The following is my basic understanding of Corrigan and Grand’s 2013 article as it explains orienting. This article is the reference for the statements in quotes that follow here (except where indicated by other authors and their dates of publication). The elements I highlight here can never cover all the exquisite detail of what is occurring in the brain as Corrigan and Grand have described, but rather attempt to capture the meaning of a portion of this extensive article that would hopefully make sense to a client, therapist or other interested party regarding Brainspotting Therapy and orienting.

A certain sequence of brain activity occurs as a result of trauma and is described as “frozen maladaptive homeostasis” (Grand, 2013). In a BSP session, access to this maladaptive homeostasis through identification of bodily felt sense (and/or reflexive facial and body movements) in relation to the trauma connects to that network which is floundering, looking to complete the sequence of orienting begun by the trauma, yet left unfinished. Somatosensory disintegration in the brain/body can result in PTSD, dissociation and other distressing or painful body sensations and emotions.

As we begin the process of physically locating the Brainspot, we encounter the first assistant in the brain to help with orienting – “the Superior Colliculi (SC) in the midbrain are “first responders” for orienting, they control shifts of gaze and also shifts of attention. The SC directs movements towards or away from a stimulus…Saccadic activation (eye movement) and gaze fixation are connected with memory…to the SC….(releasing) gaze fixation neurons in the SC….the sustained gaze holds the brainstem bookmark.” Additionally, Antonio Damasio (2010) finds that the SC “engenders ‘core consciousness’ in all mammals” and he suggests this as the beginnings of the self. Panksepp (2008) adds, “Fundamental healing of deep wounds to the self will only occur when the treatment acts at the midbrain level.”

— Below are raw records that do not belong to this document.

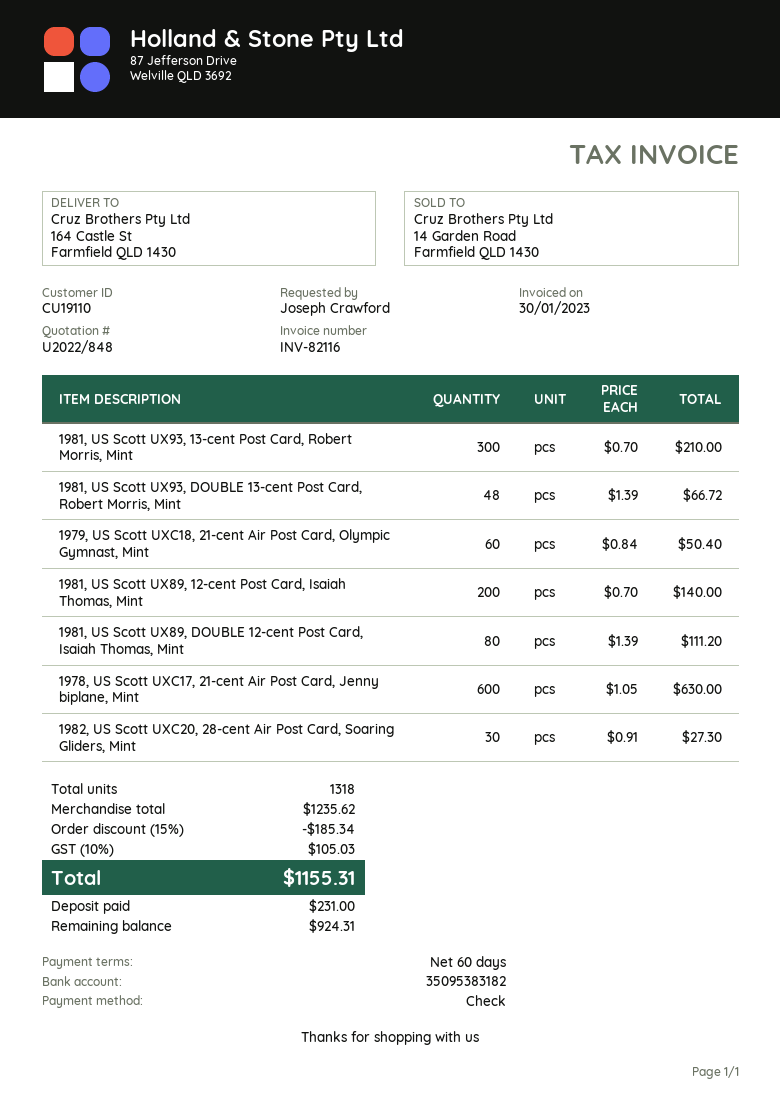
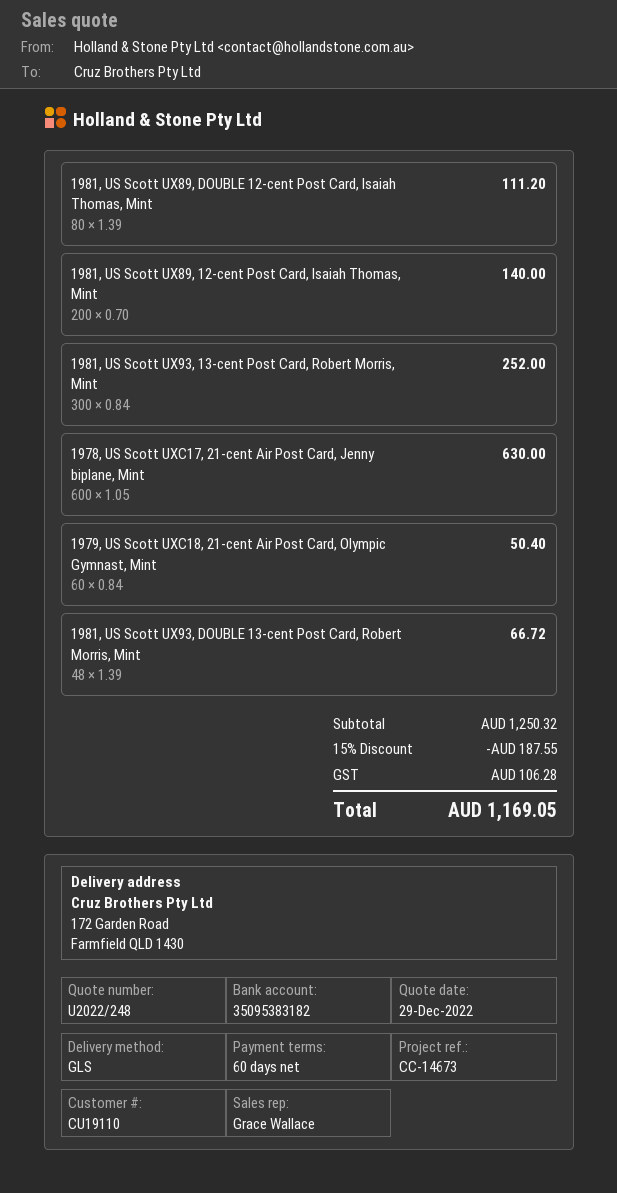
quote number: U2022/848 -> U2022/248
ship to: 164 Castle St, Farmfield QLD 1430 -> 172 Garden Road, Farmfield QLD 1430
1981, US Scott UX93, 13-cent Post Card, Robert Morris, Mint: 300 x 0.70 = 210.00 -> 300 x 0.84 = 252.00
1982, US Scott UXC20, 28-cent Air Post Card, Soaring Gliders, Mint: 30 x 0.91 = 27.30 -> none
subtotal: 1235.62 -> 1250.32
discount: 15% = 185.34 -> 15% = 187.55
tax: 105.03 -> 106.28
total: 1155.31 -> 1169.05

While other therapies may engage the midbrain, it is usually coincidental to the theory and clinical practice of that therapy. In BSP, this midbrain engagement is fundamental to how we work with the client. It is understood that we are looking to drop down the client subcortically, since that is where we understand that the brain functions which bring about optimal homeostasis and adaptive orienting lie (Grand, 2015). “The gaze fixation used in BSP immediately involves the SC in the midbrain and this neurobiological aspect of the Dual Attunement model is specific to BSP.” This is an important fact regarding BSP – we intentionally employ clinical methodology to access the client’s midbrain. We are deliberately looking for the midbrain access via the visual field and informed by the sensing in the body (Inside Window) and/or reflexive body and facial movements (Outside Window) (Grand, 2015).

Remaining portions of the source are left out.